The assessment of right ventricular (RV) systolic function included M-mode tricuspid annular plane systolic excursion (TAPSE). Normally, TAPSE exceeds 1.7 cm [18]. Pulmonary artery systolic pressure (PASP) was calculated as a sum of the peak TR jet velocity and right atrial (RA) pressure on the basis of inferior vena cava’s (IVC) size and its collapse [18]. The RA pressure was considered equal to 3 mm Hg if the collapse of the IVC after a deep breath exceeded 50% and its diameter was no more than 21 mm. If the diameter of the inferior vena cava exceeded 21 mm and it did not decrease by more than 50% after a deep breath, the RA pressure was considered to be equal to 15 mm Hg. In intermediate cases, RA pressure was considered equal to 8 mmHg. Pulmonary hypertension was diagnosed when the estimated PASP was above 35 mm Hg [18].
2.4. Speckle Tracking Analysis
The deformation analyses of left heart strain variables via 2-dimensional speckle tracking echocardiography (LV global longitudinal strain [GLS] and LA global longitudinal reservoir strain [LASr]) were performed in all patients. Relevant images and cine loops were stored as DICOM (Digital Imaging and Communications in Medicine) files on a server and analyzed offline using the dedicated ultrasound software package (Echo-Pac version 203, GE Healthcare) at frame rates of 50–80 frames/s. Ventricular end-diastole was determined as the time reference to define the zero baseline for LA strain curves; LASr was calculated as the average strain in six segments of the LA in a nonforeshortened apical four-chamber view [19]. GLS was measured as the average of the systolic strain obtained from all the LV segments in the apical 4- and 2-chamber and long-axis views. An abnormal LASr was defined as <23% [20] and GLS as <16% [21]. We also calculated the LA stiffness as the ratio of E/eʹ to LASr (Figure 2) [22]. All echocardiographic measures represent the mean of ≥3 beats.

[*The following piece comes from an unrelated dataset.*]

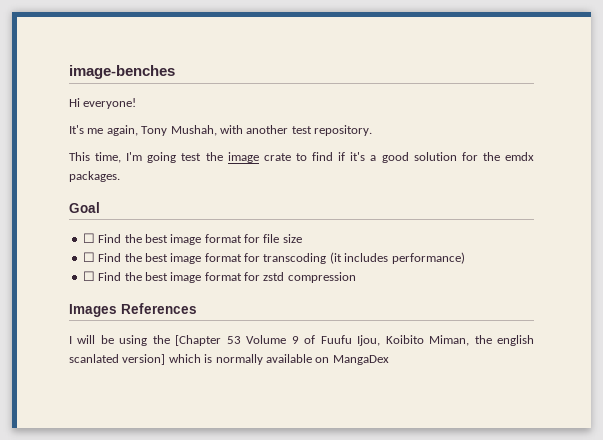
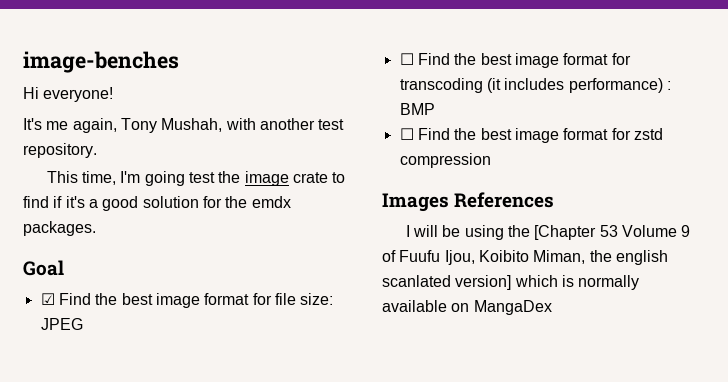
- ☐ Find the best image format for file size
+ ☑ Find the best image format for file size: JPEG
- ☐ Find the best image format for transcoding (it includes performance)
+ ☐ Find the best image format for transcoding (it includes performance) : BMP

To determine the reproducibility of LA parameters, we analyzed intra- and inter-observer variability in 20 randomly selected patients using intraclass correlation coefficients. Reproducibility was adequate for both LASr (intraclass correlation for intra- and inter-observer variability 0.97 [95% CI 0.93 to 0.98] and 0.91 [95% CI 0.83 to 0.96], respectively) and LAVI (intraclass correlation for intra- and inter-observer variability 0.95 [95% CI 0.89 to 0.97] and 0.90 [95% CI 0.76 to 0.96], respectively).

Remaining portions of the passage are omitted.